**Task to complete:** The lines to find are those in the entries that hold the word "systems"; copy every one of them.

╭─ Extracted entries

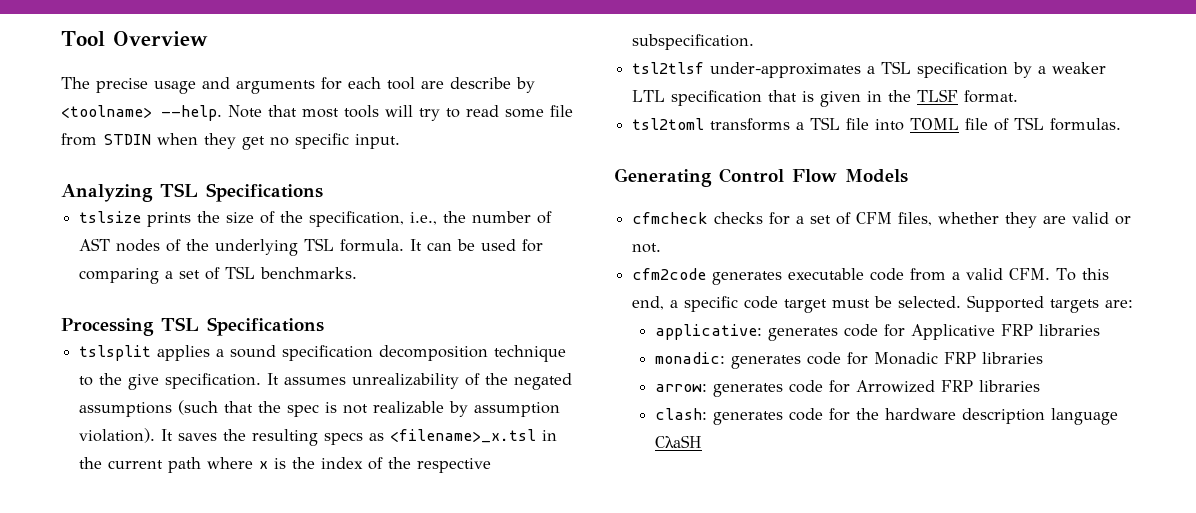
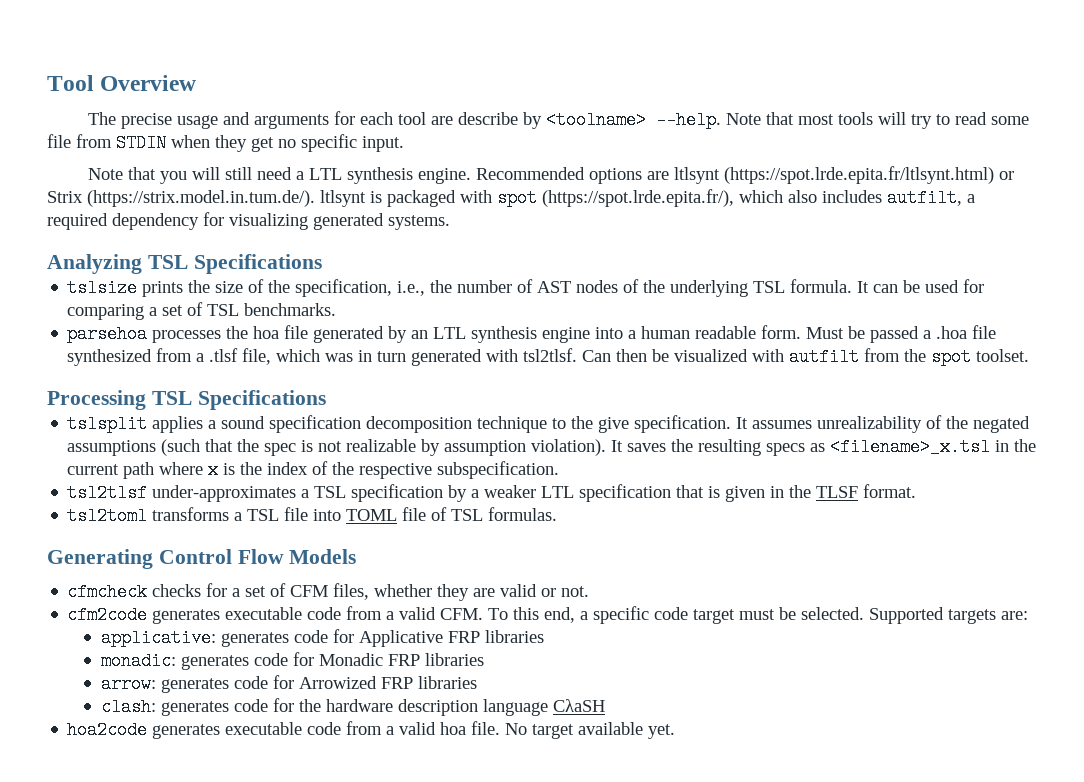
(400, 141) none -> [88,166,1015,184] [47,189,975,207] [47,212,450,230] // Note that you will still need a LTL synthesis engine. Recommended options are ltlsynt (https://spot.lrde.epita.fr/ltlsynt.html) or Strix (https://strix.model.in.tum.de/). ltlsynt is packaged with spot (https://spot.lrde.epita.fr/), which also includes autfilt, a required dependency for visualizing generated systems.
(358, 273) none -> [67,325,997,343] [67,348,1030,366] // parsehoa processes the hoa file generated by an LTL synthesis engine into a human readable form. Must be passed a .hoa file synthesized from a .tlsf file, which was in turn generated with tsl2tlsf. Can then be visualized with autfilt from the spot toolset.
(702, 441) none -> [67,721,676,739] // hoa2code generates executable code from a valid hoa file. No target available yet.

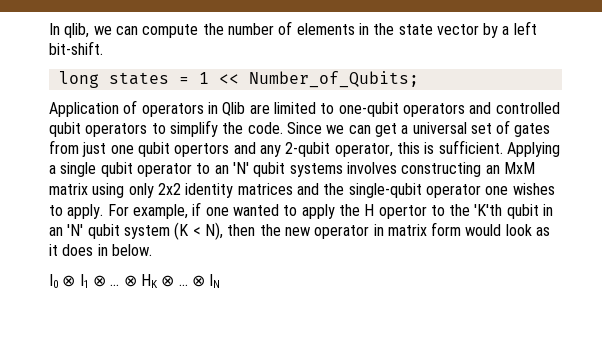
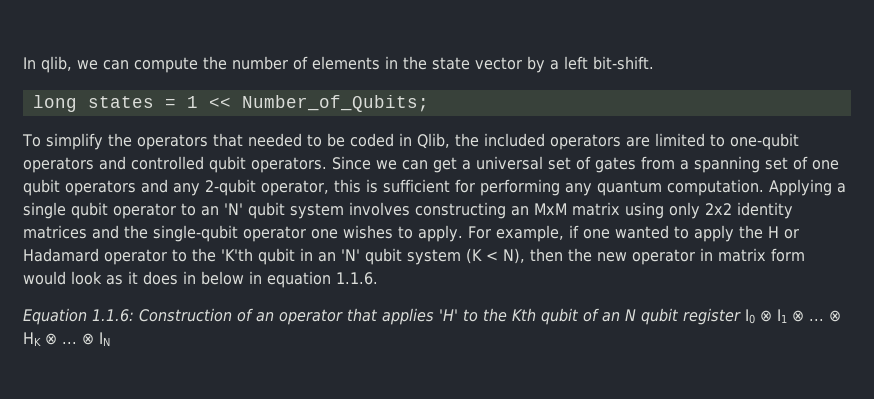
[49,100,246,117] Application of operators in Qlib -> [22,133,621,150] To simplify the operators that needed to be coded in Qlib, the included operators
[85,120,283,137] operators to simplify the code. -> [251,157,327,173] operators.
[82,142,107,157] just -> [680,156,808,173] a spanning set of
[174,143,230,157] opertors -> [65,180,136,196] operators
[438,140,503,154] sufficient. -> [383,179,764,196] sufficient for performing any quantum computation.
[289,163,343,177] systems -> [290,203,344,219] system
[378,205,427,219] opertor -> [783,229,799,239] [23,248,167,265] or Hadamard operator
[111,244,152,256] below. // -> [201,271,378,288] [23,308,741,325] below in equation 1.1.6. // Equation 1.1.6: Construction of an operator that applies 'H' to the Kth qubit of an N qubit register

╰─

**Solution below:**
(400, 141) none -> [88,166,1015,184] [47,189,975,207] [47,212,450,230] // Note that you will still need a LTL synthesis engine. Recommended options are ltlsynt (https://spot.lrde.epita.fr/ltlsynt.html) or Strix (https://strix.model.in.tum.de/). ltlsynt is packaged with spot (https://spot.lrde.epita.fr/), which also includes autfilt, a required dependency for visualizing generated systems.
[289,163,343,177] systems -> [290,203,344,219] system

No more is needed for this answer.